Потому как мы много знаем теперь о движении армий и о сгнивших портянках, о высохших мумиях Ленинграда и об эвакуированных заводах Куйбышева. И это тоже наша общая отечественная беда, которую не зальёшь прозрачным полночным питьём.
Затем придет особый год, станет некого мне поздравлять: все ушли, канули, закрыли за собой дверь. И нет никого вокруг. Все причастные — там, вместе с мальчиками, убитыми в шахте, и девочкой, что удавили под Москвой.
И тут русскому человеку прямая обязанность вглядеться в себя и в нехитрые исторические учебники. Или хотя бы в русскую классику — а наша литература повязана с историей от пушкинских поэм до булгаковского «Бега», от чеховской грусти до джазового веселья Аксёнова, от мирного времени у моря до жестокой войны.
В Крыму родился писатель Лев Толстой. Нет, граф Лев Николаевич Толстой родился в Ясной Поляне, на чёрном кожаном диване, который может увидеть всяк, кто туда приедет. Но писатель Толстой рождался в Крыму. Он был к этому подготовлен трудной самостоятельной работой, опытами кавказской прозы и великой книгой о детстве.

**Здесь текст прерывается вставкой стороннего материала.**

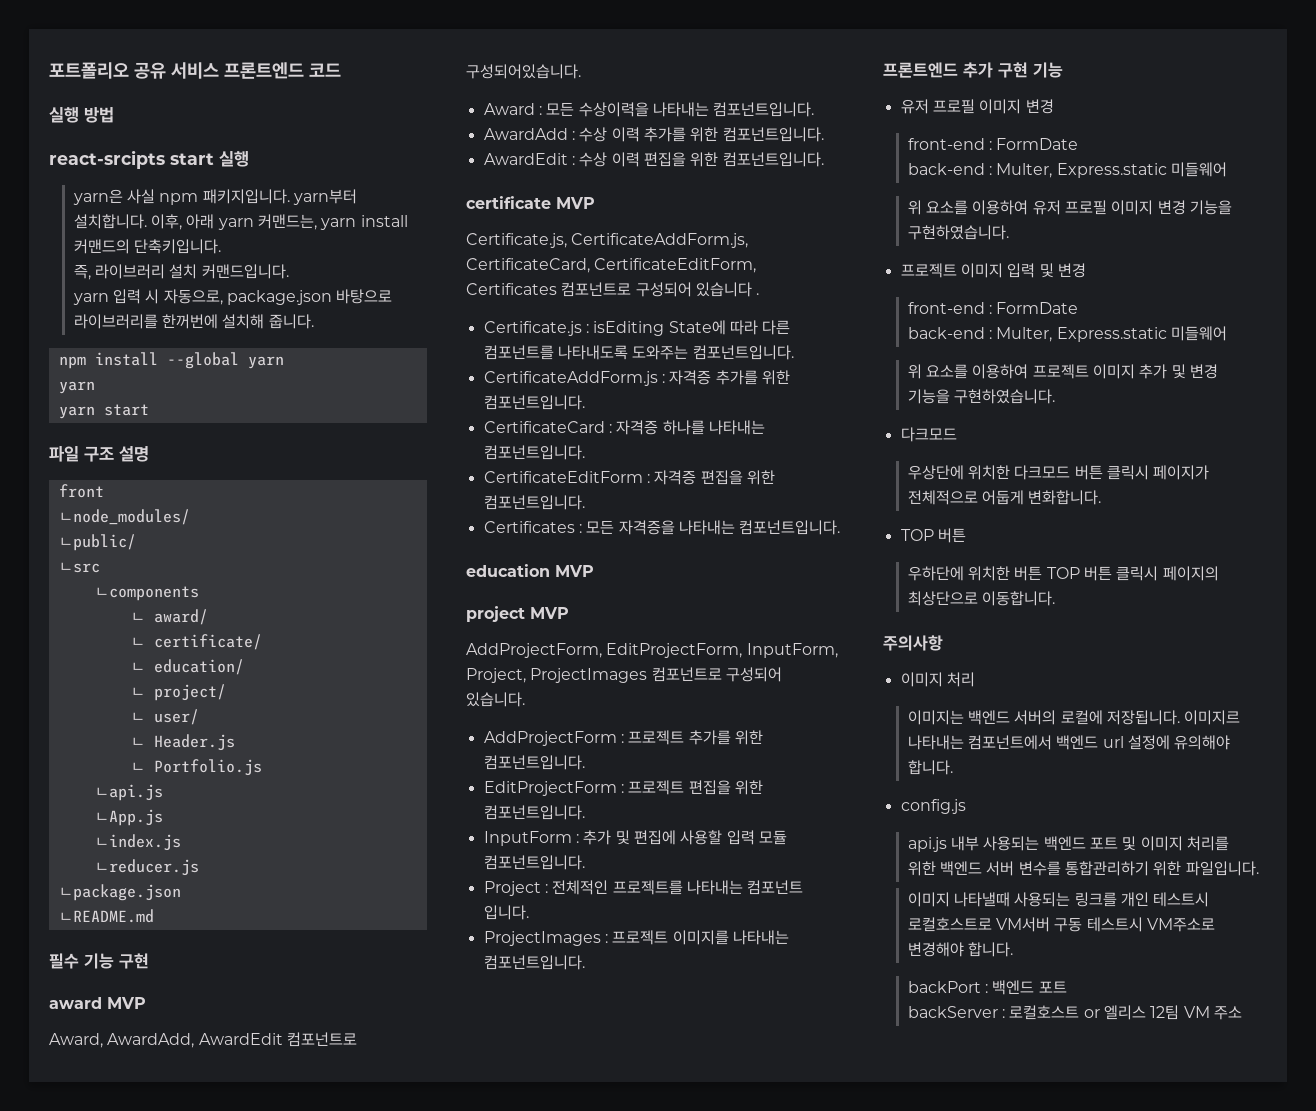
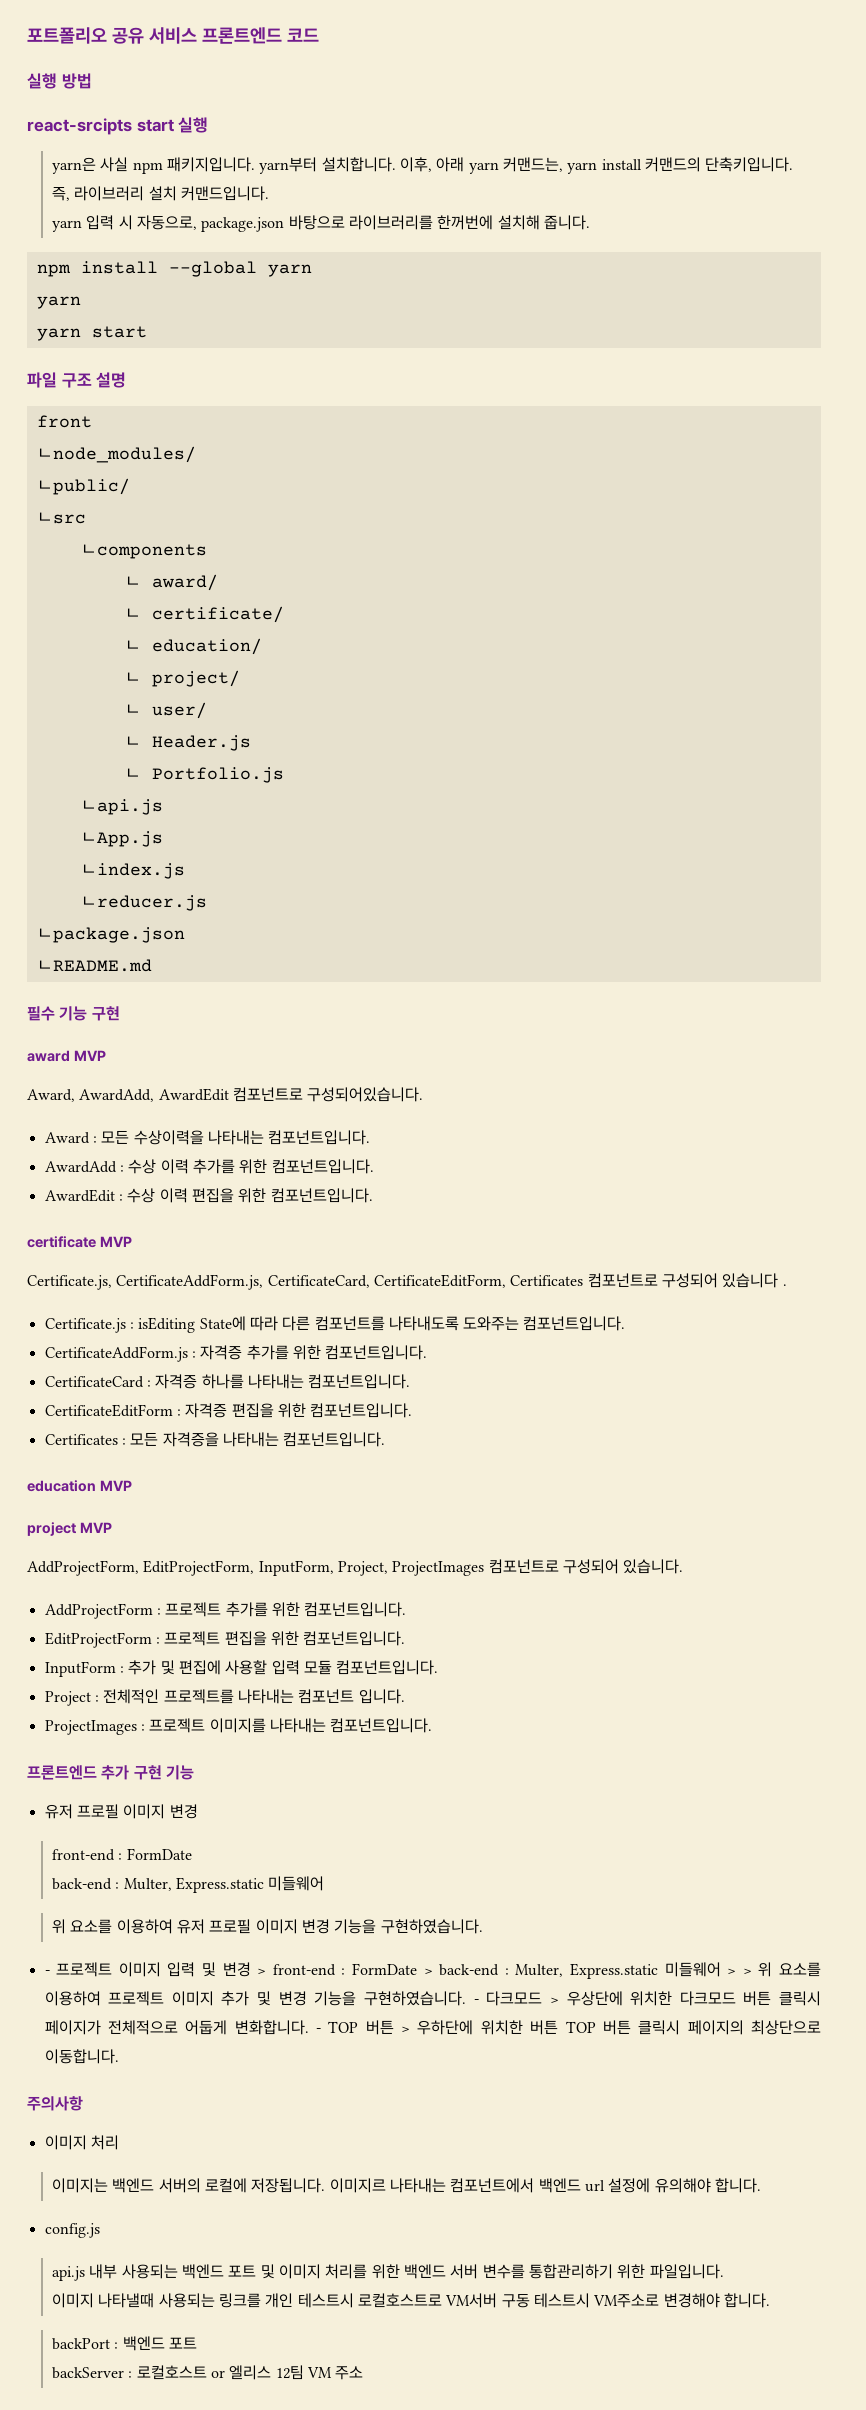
(1009, 232) none -> [44,1970,50,1975] -
[907,302,1079,314] [907,326,1227,342] // front-end : FormDate // back-end : Multer, Express.static 미들웨어 // -> [257,1962,752,1979] > front-end : FormDate > back-end : Multer, Express.static 미들웨어 > >
[900,427,957,442] // 다크모드 // -> [473,1991,559,2006] - 다크모드 >
[900,528,966,543] // TOP 버튼 // -> [316,2020,411,2035] - TOP 버튼 >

А на Крымской войне он сделал себя писателем. Если внимательный читатель перечтёт сперва «Севастополь в ноябре», то увидит, что это очерк (современники в переписке называли его статьёй). «Севастополь в мае» — совсем другой текст. «Севастополь в августе» — это уже преддверье «Войны и мира». Это Толстой, понимающий своё предназначение.

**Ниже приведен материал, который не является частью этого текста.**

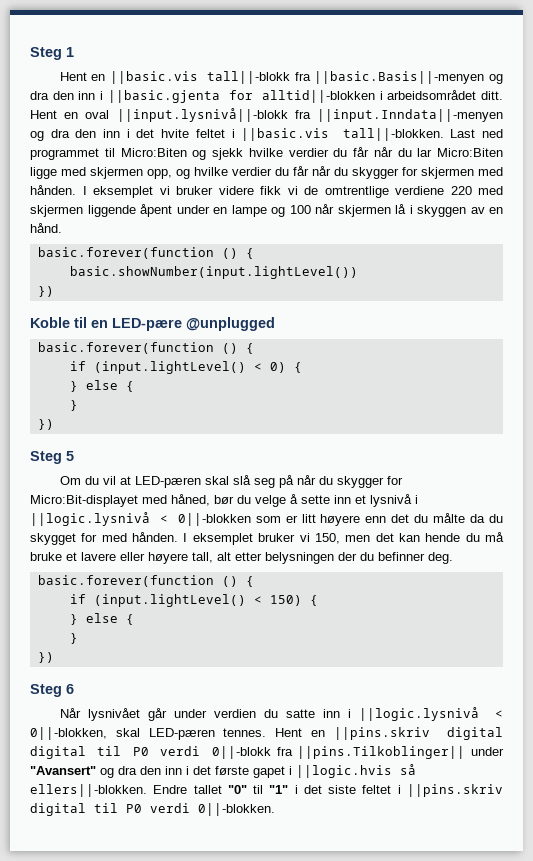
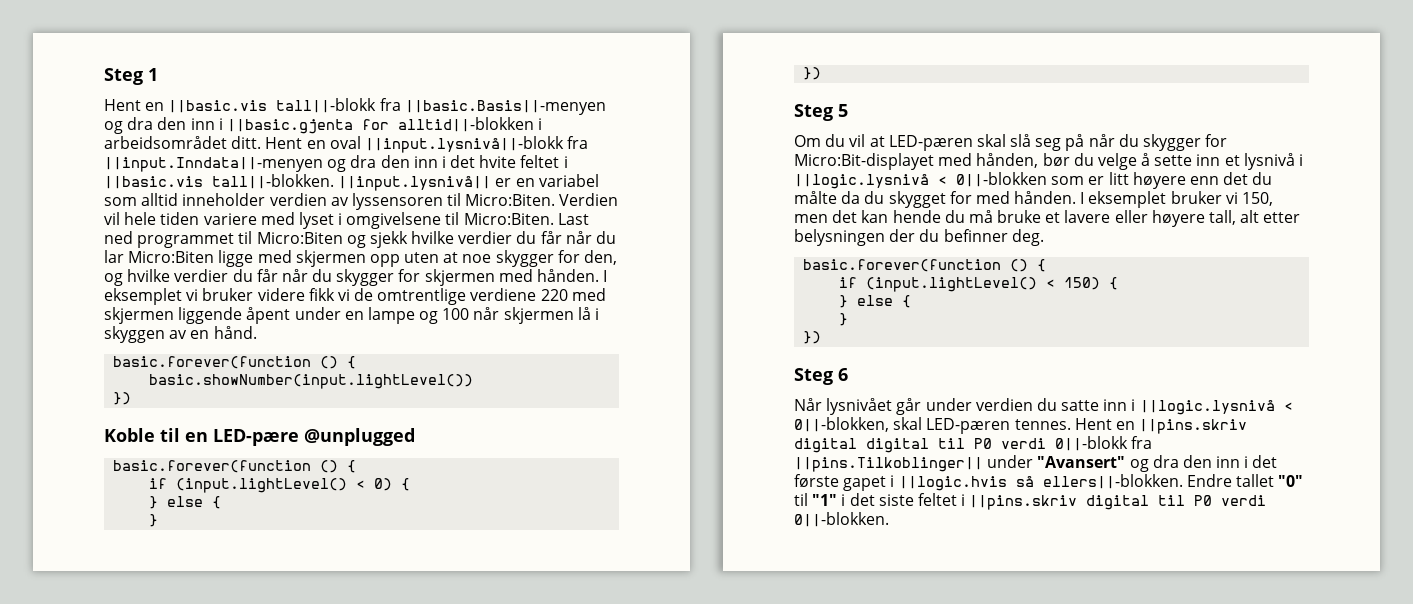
(444, 134) none -> [338,174,599,191] [104,193,619,210] [104,212,554,229] ||input.lysnivå|| er en variabel som alltid inneholder verdien av lyssensoren til Micro:Biten. Verdien vil hele tiden variere med lyset i omgivelsene til Micro:Biten.
[147,169,172,179] opp, -> [369,250,618,267] opp uten at noe skygger for den,
[171,494,210,506] håned, -> [976,153,1039,168] hånden,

Три рассказа Толстого совершенно различны по интонации, и дело не только в том, что первый Толстой пишет, пока не всё ещё решено, а последний дописывает, уже когда догорели развалины Севастополя и война проиграна. И это позволяет с равным успехом говорить о том, что Толстой пишет о русском патриотизме, который оборет всякого врага, и о том, что великий писатель обличает бессмысленность войны и всякий патриотизм.
Это трагическая история, а не сладкое патриотическое чувство. Крымской войне, настоящей, не придуманной советскими батальными фильмами, уже полтора века.

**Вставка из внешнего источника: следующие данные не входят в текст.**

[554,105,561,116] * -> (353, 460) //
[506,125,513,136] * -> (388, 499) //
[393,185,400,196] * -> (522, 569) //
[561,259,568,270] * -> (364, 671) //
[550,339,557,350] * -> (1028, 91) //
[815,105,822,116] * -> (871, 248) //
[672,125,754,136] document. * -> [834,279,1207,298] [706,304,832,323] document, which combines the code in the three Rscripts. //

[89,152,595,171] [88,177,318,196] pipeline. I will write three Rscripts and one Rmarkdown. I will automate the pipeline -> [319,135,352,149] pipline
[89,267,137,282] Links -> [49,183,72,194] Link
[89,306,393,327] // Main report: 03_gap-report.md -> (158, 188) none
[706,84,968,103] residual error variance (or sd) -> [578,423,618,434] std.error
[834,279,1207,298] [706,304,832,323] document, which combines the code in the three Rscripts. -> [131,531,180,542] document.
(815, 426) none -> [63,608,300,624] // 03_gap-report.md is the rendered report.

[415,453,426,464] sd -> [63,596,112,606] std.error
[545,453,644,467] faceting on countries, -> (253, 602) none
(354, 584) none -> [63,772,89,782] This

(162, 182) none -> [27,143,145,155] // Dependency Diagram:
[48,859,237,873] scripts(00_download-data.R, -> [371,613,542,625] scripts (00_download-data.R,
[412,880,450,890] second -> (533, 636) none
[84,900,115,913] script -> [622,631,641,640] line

Обычно действие в таких фильмах накладывается на марши и разные военные песни. (Кто-то выводит на заднем плане: «Мы в кильватерном гордом строю» — я, честно говоря, не очень понимаю, что особенно гордого в кильватерной колонне и чем она в смысле гордости отличается от остальных ордеров, но не стою на пути у высоких чувств.) Но как-то я вслушался в текст и с некоторым изумлением обнаружил, что авторы этих фильмов считают, что народные герои каждый раз отстояли Севастополь.
Честно-честно. Так и говорят: отстояли.
И от этого мне хочется, как генералу Чарноте, записаться если не к большевикам, то к кому-нибудь ещё, разъяснить этих патриотов, а потом выписаться обратно.